**Activity:** Exactly the lines below from the one with "Crystal rock - Crystal" up to and including the one with "tax: 300.83 -> 949.16" make up the answer, with nothing else added.

**Data for this exercise:**
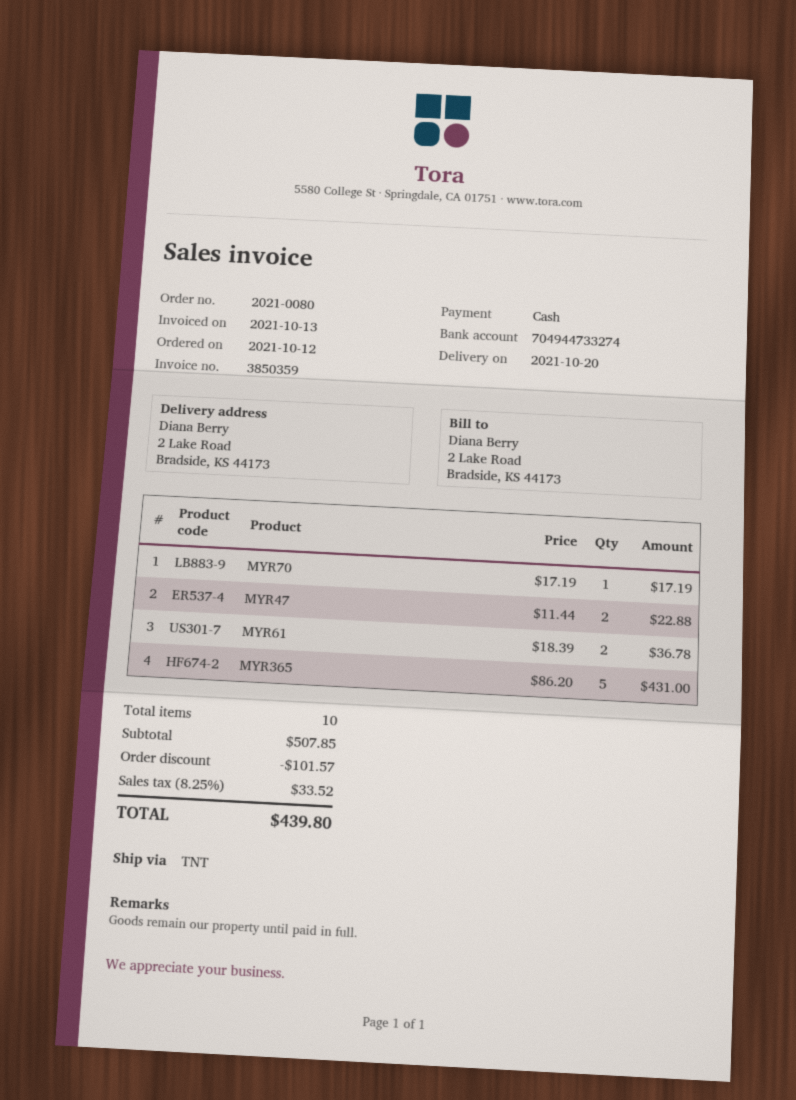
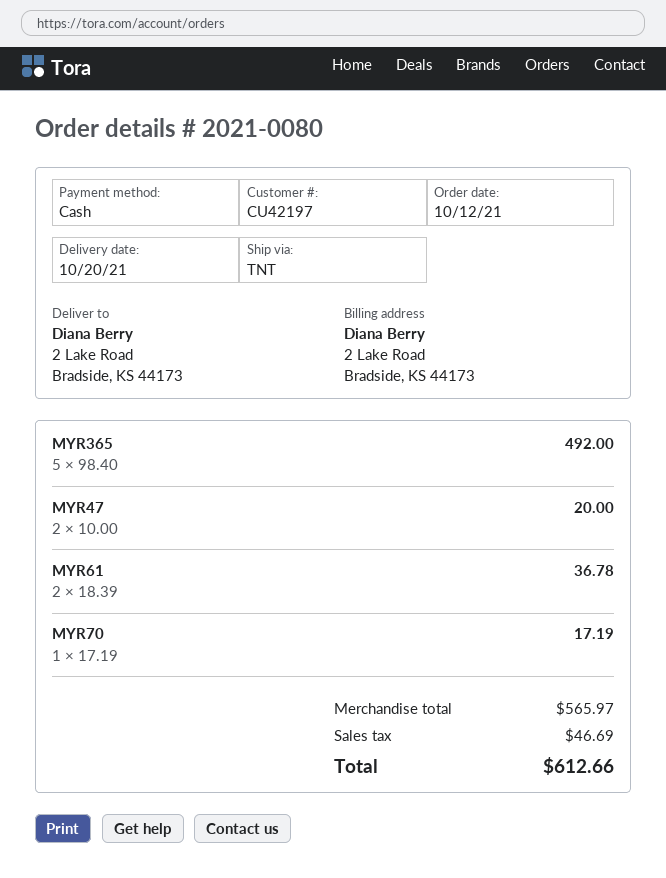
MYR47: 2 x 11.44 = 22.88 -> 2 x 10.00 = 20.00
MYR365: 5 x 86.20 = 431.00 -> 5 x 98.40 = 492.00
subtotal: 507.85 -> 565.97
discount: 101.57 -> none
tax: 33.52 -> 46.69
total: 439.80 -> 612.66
---
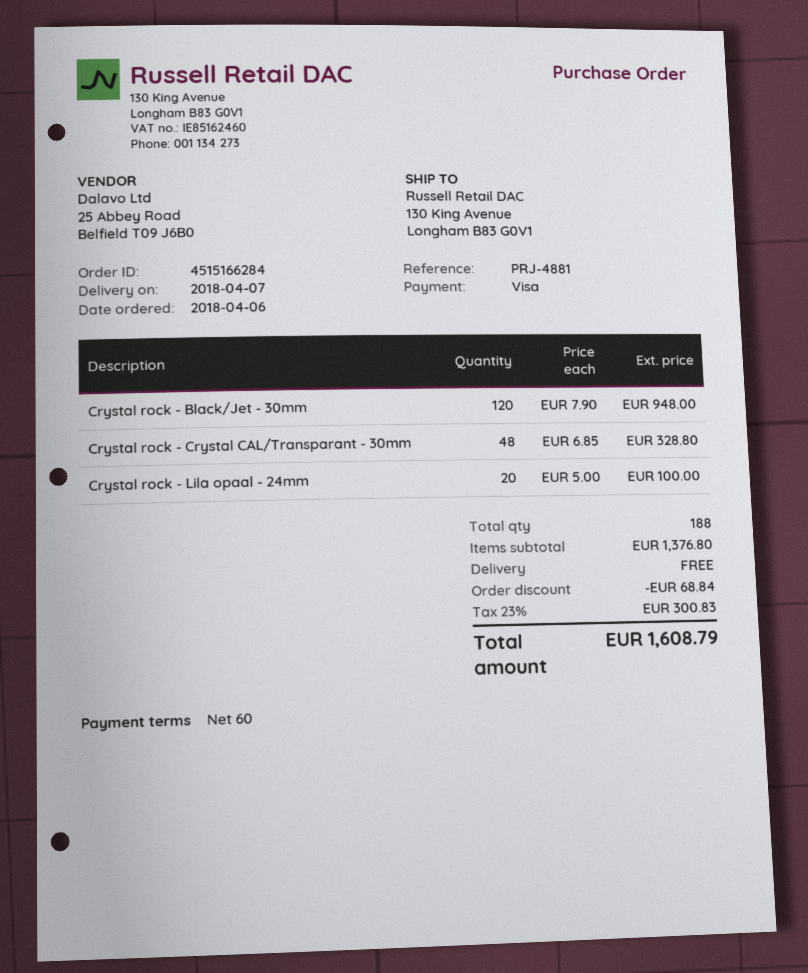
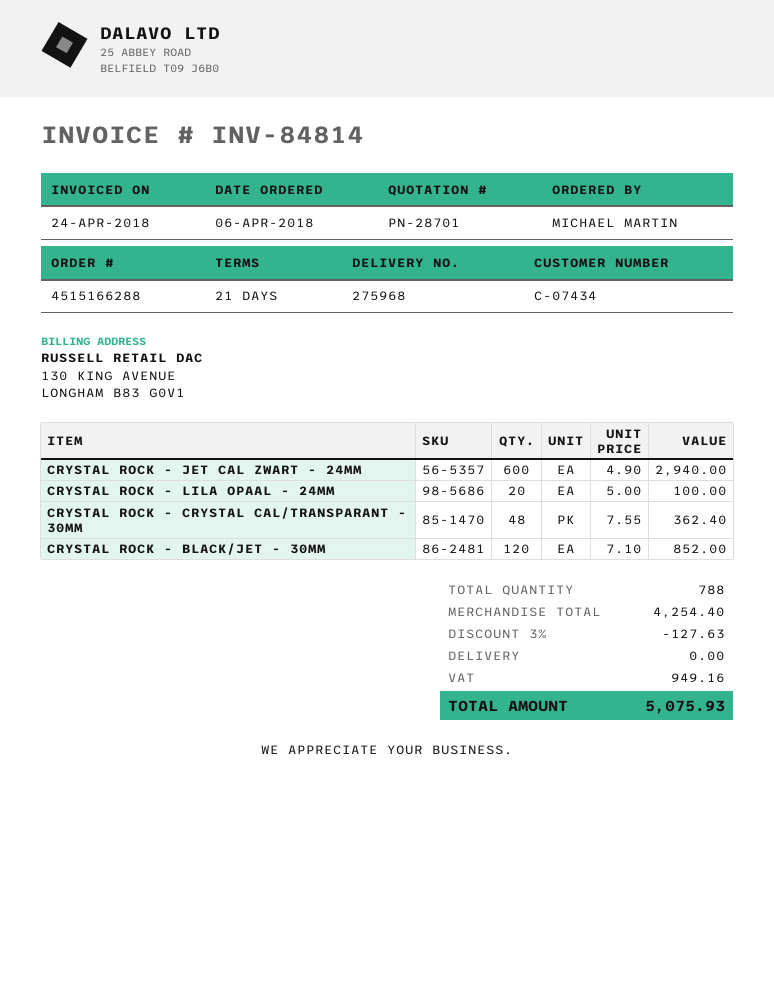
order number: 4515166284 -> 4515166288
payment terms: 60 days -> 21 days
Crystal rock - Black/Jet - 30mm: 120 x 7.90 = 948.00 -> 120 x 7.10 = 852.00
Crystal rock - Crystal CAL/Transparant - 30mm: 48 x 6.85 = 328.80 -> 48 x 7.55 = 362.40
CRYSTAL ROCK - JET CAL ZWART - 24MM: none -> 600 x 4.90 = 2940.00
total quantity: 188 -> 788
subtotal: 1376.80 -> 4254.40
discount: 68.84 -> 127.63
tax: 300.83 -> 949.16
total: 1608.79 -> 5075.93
* * *
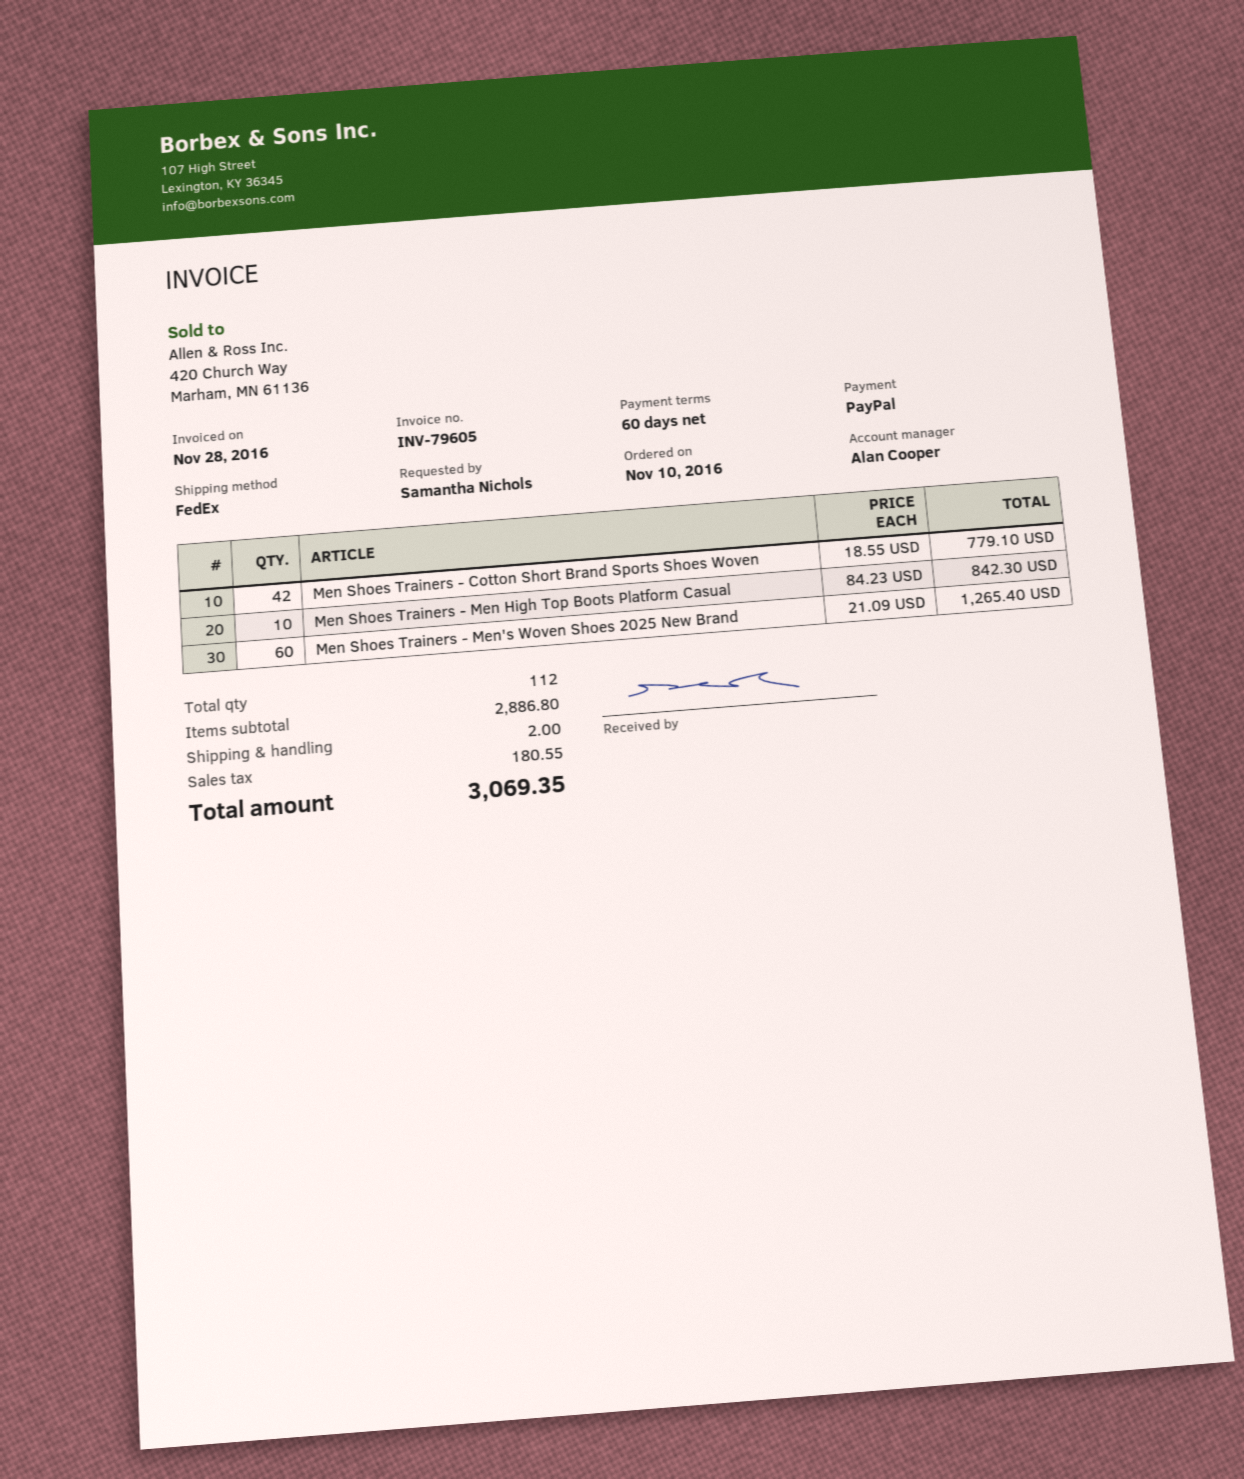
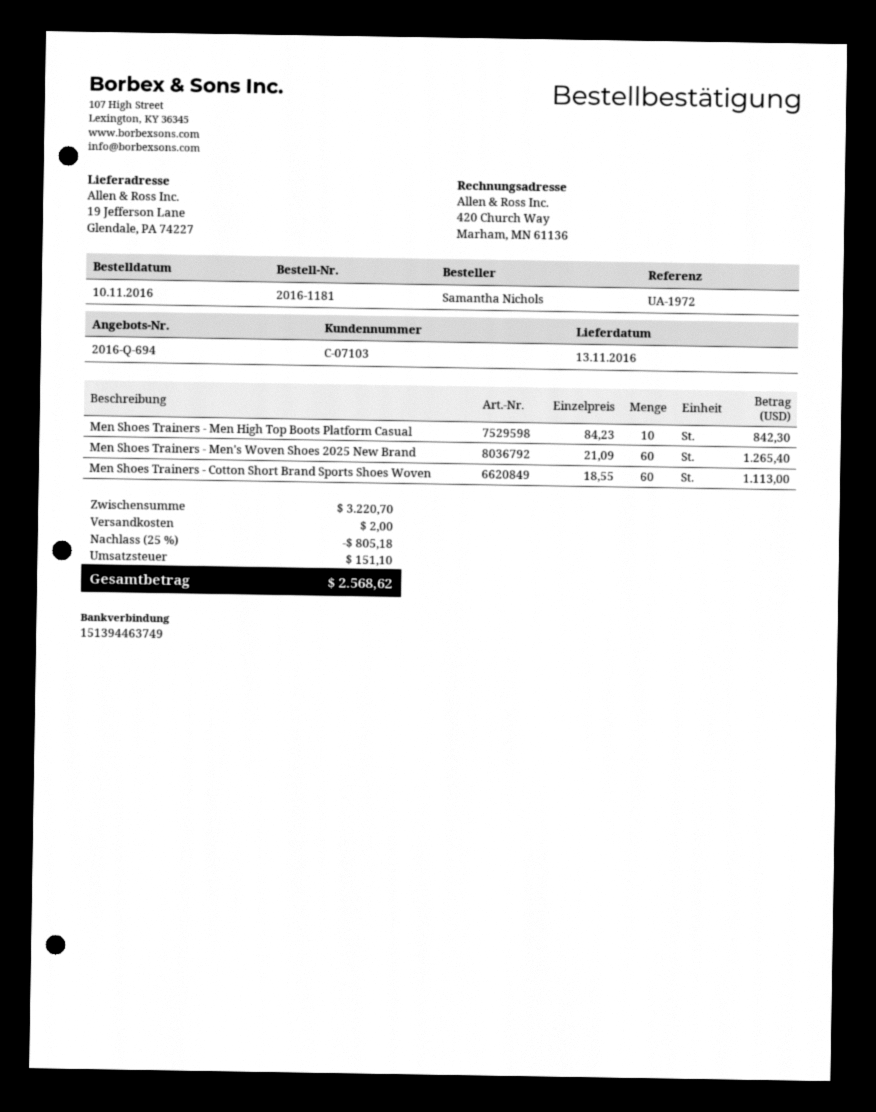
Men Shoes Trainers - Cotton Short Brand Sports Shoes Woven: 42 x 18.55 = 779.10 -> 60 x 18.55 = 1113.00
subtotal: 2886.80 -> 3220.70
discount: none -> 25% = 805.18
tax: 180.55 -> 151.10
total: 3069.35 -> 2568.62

**Reply to the task:**
Crystal rock - Crystal CAL/Transparant - 30mm: 48 x 6.85 = 328.80 -> 48 x 7.55 = 362.40
CRYSTAL ROCK - JET CAL ZWART - 24MM: none -> 600 x 4.90 = 2940.00
total quantity: 188 -> 788
subtotal: 1376.80 -> 4254.40
discount: 68.84 -> 127.63
tax: 300.83 -> 949.16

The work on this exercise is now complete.